[Assignment] Every entry is to be returned exactly as it stands; the pictures are to be dropped.

Before-and-after change records
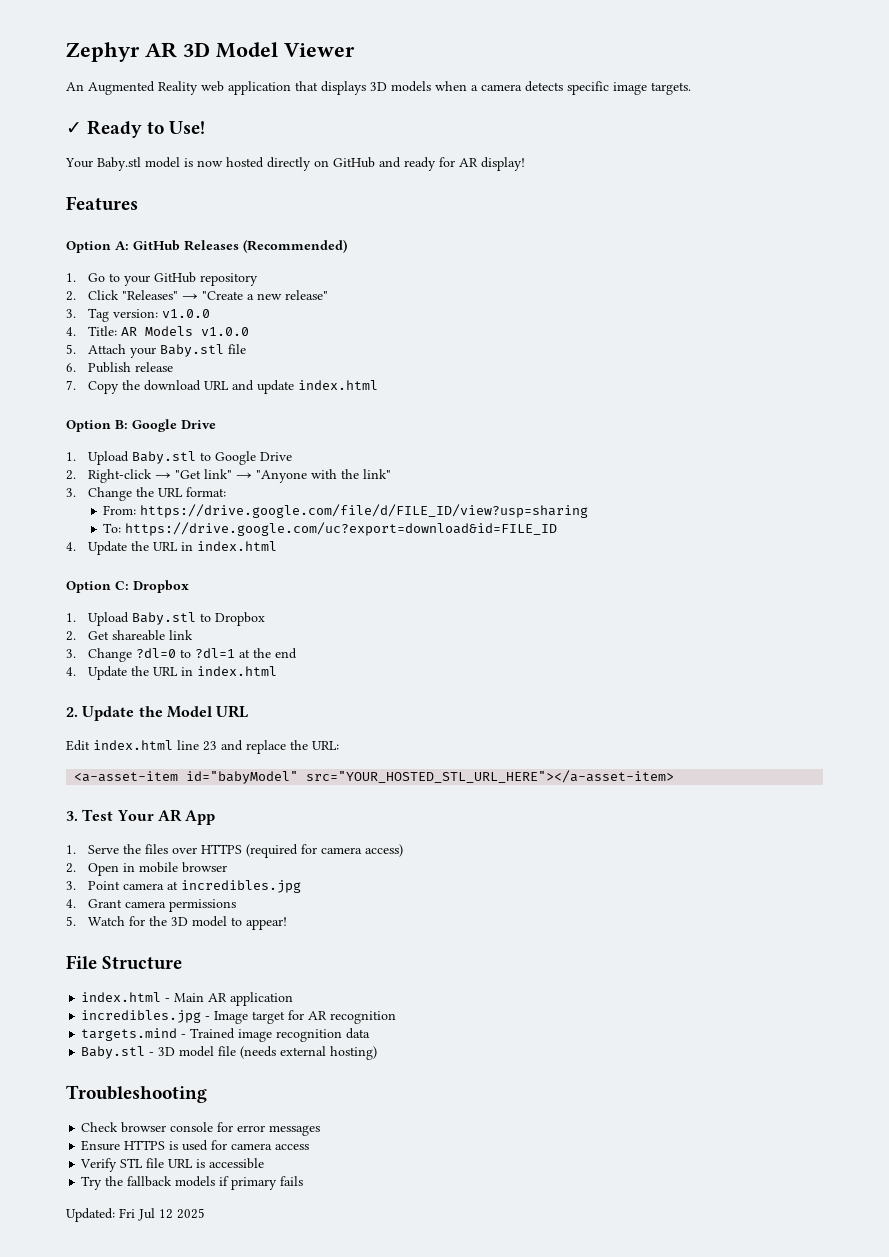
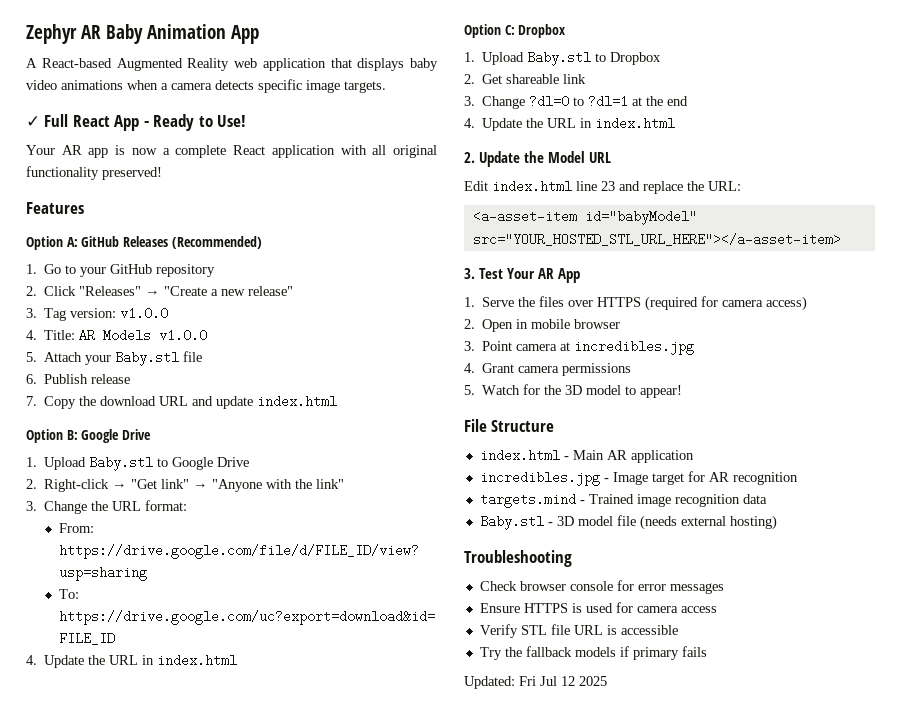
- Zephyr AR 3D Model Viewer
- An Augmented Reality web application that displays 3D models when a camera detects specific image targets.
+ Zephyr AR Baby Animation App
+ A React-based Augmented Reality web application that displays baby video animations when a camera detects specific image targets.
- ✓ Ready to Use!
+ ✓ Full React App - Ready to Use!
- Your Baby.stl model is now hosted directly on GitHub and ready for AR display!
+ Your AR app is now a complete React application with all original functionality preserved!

[Written response]
- Zephyr AR 3D Model Viewer
- An Augmented Reality web application that displays 3D models when a camera detects specific image targets.
+ Zephyr AR Baby Animation App
+ A React-based Augmented Reality web application that displays baby video animations when a camera detects specific image targets.
- ✓ Ready to Use!
+ ✓ Full React App - Ready to Use!
- Your Baby.stl model is now hosted directly on GitHub and ready for AR display!
+ Your AR app is now a complete React application with all original functionality preserved!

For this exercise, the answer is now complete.